┌──
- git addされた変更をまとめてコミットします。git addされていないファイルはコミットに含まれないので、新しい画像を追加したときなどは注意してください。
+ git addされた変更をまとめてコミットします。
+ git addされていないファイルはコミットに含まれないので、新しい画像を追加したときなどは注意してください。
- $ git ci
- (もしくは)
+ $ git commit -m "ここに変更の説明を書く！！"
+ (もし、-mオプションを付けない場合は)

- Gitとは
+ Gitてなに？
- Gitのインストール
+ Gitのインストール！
└──
┌──
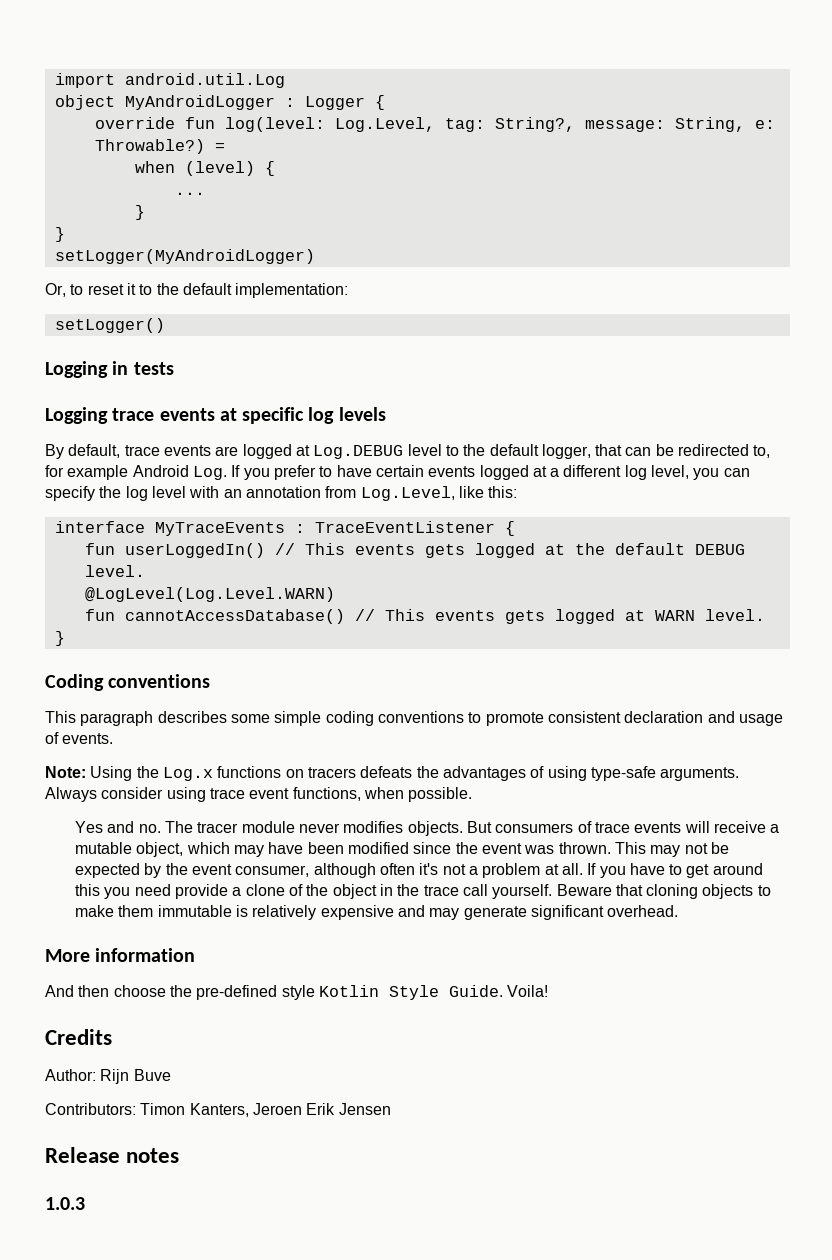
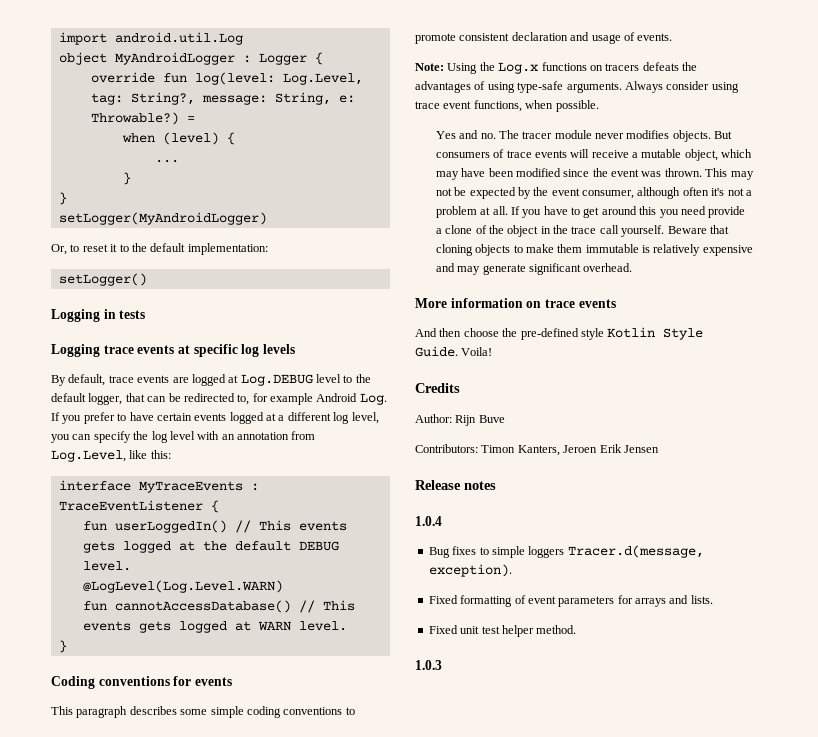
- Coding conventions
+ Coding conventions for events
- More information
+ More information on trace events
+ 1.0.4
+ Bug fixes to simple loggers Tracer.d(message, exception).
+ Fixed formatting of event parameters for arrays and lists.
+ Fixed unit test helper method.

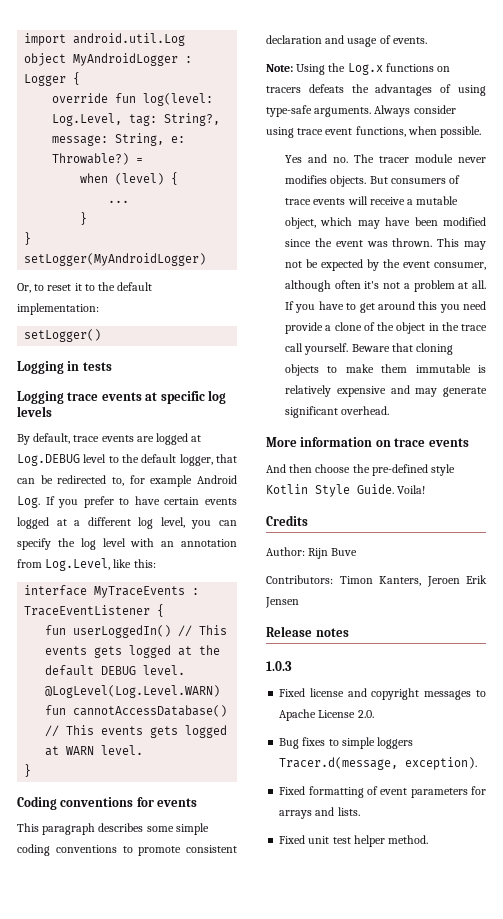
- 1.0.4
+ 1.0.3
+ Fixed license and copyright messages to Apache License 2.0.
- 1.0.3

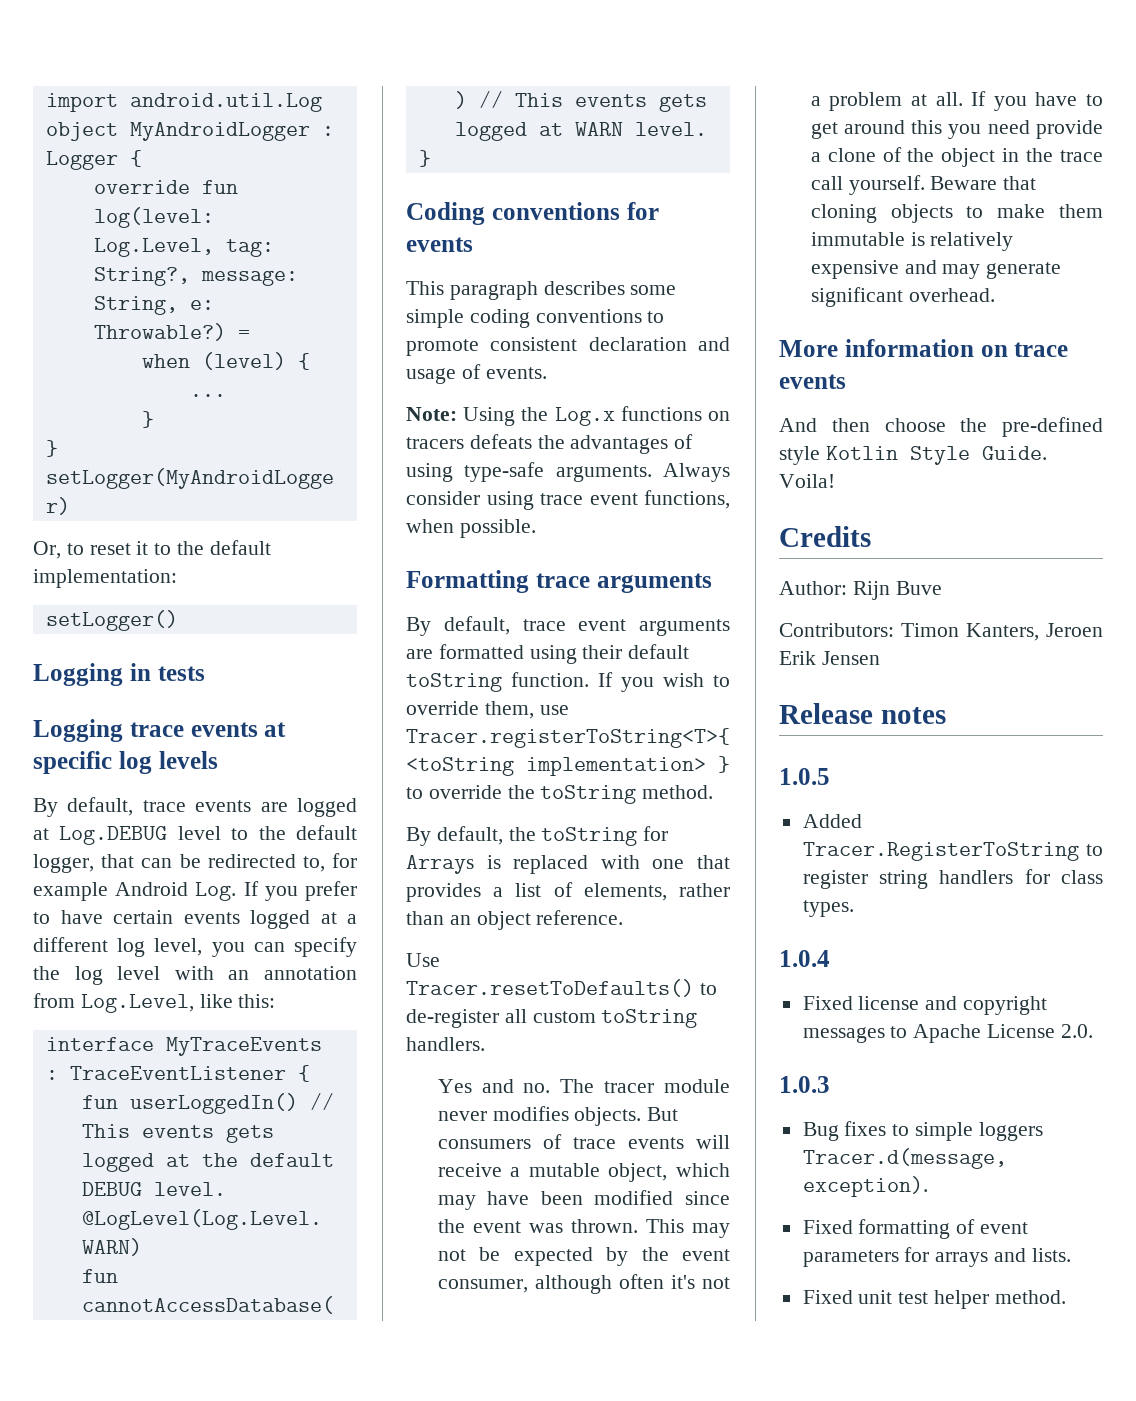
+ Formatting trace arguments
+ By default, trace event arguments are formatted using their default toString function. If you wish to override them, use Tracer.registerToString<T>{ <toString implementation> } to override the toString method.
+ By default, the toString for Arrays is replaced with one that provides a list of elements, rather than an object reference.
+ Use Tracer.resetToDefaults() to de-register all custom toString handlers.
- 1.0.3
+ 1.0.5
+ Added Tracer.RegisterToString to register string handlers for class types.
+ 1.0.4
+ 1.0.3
└──
▶ Activity
Report only the number of lines in the listing that contain the word "More".

▶ Solution to the problem
2